1. A method for preparing ready-to-eat ham, characterized in that, Include: The pre-treated pork legs are cured with low salt, then washed, trimmed, and fermented at 15-20℃ for 80-90 days. After the semi-cooked pig leg is skinned and cut into strips, it is inoculated with compound probiotics for a second fermentation. The meat strips that have completed the second fermentation are vacuum-packed and then undergo a third fermentation, cooling, and storage. The third fermentation is vacuum high-temperature fermentation for ripening and antibacterial purposes. Specifically, the vacuum-packed meat strips are first fermented at 49-50℃ for 40 minutes, then at 53-55℃ for 30 minutes, and finally at 50-52℃ for 40 minutes. The second fermentation is a three-gradient fermentation at a higher temperature after the strips are cut and fermentation bacteria are added, specifically: After the semi-cooked pig leg is skinned and cut into strips, fermentation bacteria are added for three-gradient fermentation at a higher temperature. The fermentation bacteria are Micrococcus mutans, Staphylococcus aureus, and Leuconostoc mesenteroides, mixed in a mass ratio of 1:(1-2):(1-2) to obtain a compound probiotic, and the addition amount is 10. 6 -10 7 cfu / g pork leg meat; The three-gradient fermentation at the higher temperature involves first fermenting at 28-29℃ and 80% relative humidity for 6 hours; then fermenting at 32-34℃ and 75% relative humidity for 6 hours; and finally fermenting at 30-31℃ and 60% relative humidity for 2 hours.

2. The preparation method according to claim 1, characterized in that, The low-salt curing process involves using 5-6% of the weight of the pork leg in salt for curing.

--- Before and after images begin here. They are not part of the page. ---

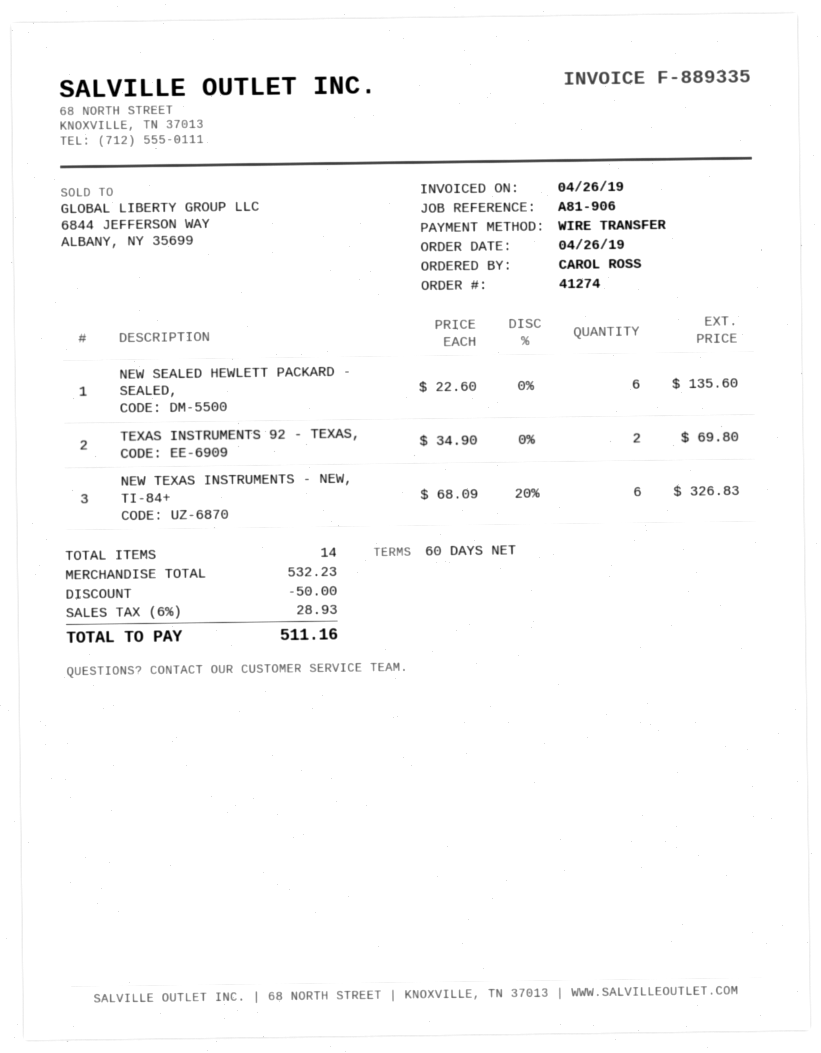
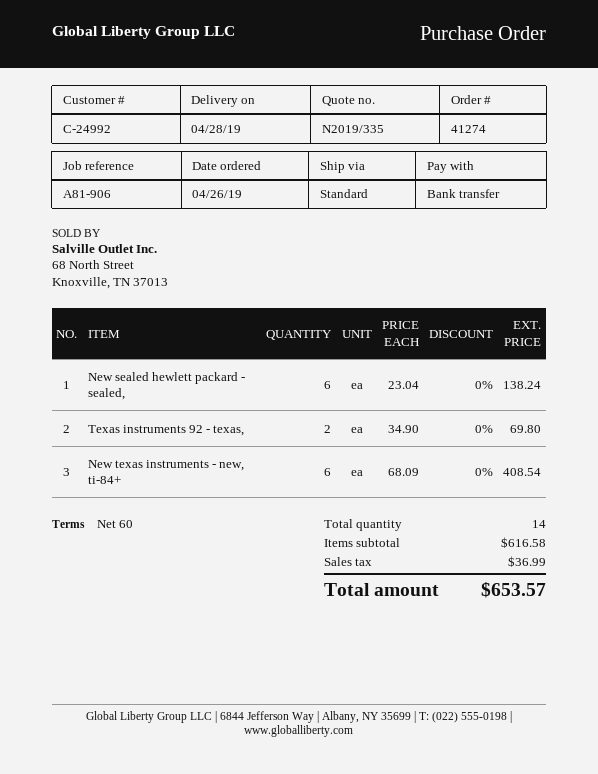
NEW SEALED HEWLETT PACKARD - SEALED,: 6 x 22.60 = 135.60 -> 6 x 23.04 = 138.24
NEW TEXAS INSTRUMENTS - NEW, TI-84+: 6 x 68.09 - 20% = 326.83 -> 6 x 68.09 = 408.54
subtotal: 532.23 -> 616.58
discount: 50.00 -> none
tax: 28.93 -> 36.99
total: 511.16 -> 653.57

3. The preparation method according to claim 1, characterized in that, After the semi-cooked pork leg is skinned and cut into strips, it is fermented again with the addition of auxiliary ingredients. The amount of the auxiliary ingredients added is 60-80g / kg of pork leg meat. The auxiliary ingredients contain 30-40 parts glucose, 15-20 parts pepper powder and 10-15 parts chili powder by weight.

4. The preparation method according to claim 1, characterized in that, The cooling process involves cooling the core temperature to below 14°C.

5. Ready-to-eat ham obtained by the preparation method according to any one of claims 1-4.